Problem to work on
Which lines of the data hold the word "user"? Copy all of them.

Input data
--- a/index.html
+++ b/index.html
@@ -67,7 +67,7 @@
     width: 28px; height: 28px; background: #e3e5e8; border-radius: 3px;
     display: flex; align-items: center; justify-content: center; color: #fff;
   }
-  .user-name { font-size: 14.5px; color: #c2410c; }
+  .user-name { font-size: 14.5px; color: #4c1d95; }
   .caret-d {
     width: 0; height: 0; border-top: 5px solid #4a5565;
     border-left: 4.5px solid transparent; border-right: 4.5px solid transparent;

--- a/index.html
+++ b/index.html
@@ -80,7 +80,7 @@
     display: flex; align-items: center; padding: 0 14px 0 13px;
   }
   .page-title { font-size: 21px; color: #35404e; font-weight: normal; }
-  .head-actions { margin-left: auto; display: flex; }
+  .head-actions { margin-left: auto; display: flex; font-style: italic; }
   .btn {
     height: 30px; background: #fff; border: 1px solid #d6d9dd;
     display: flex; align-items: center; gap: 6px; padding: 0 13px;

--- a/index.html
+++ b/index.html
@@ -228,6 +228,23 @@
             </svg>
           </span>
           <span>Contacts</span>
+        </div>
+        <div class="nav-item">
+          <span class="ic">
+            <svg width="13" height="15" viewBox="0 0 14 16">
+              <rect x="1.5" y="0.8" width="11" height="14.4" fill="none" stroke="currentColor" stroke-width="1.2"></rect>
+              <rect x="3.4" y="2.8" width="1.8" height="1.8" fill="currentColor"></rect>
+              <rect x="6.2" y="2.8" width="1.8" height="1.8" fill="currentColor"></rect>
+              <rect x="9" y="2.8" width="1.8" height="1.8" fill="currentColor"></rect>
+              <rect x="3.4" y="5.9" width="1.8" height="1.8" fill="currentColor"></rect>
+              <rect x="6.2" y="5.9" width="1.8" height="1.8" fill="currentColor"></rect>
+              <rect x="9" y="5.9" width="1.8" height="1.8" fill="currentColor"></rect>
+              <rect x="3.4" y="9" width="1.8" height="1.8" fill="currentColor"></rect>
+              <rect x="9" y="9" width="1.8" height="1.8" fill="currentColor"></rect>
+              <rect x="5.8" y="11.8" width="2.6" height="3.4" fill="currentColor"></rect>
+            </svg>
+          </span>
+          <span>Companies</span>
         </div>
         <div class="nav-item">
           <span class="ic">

Answer for this exercise
-  .user-name { font-size: 14.5px; color: #c2410c; }
+  .user-name { font-size: 14.5px; color: #4c1d95; }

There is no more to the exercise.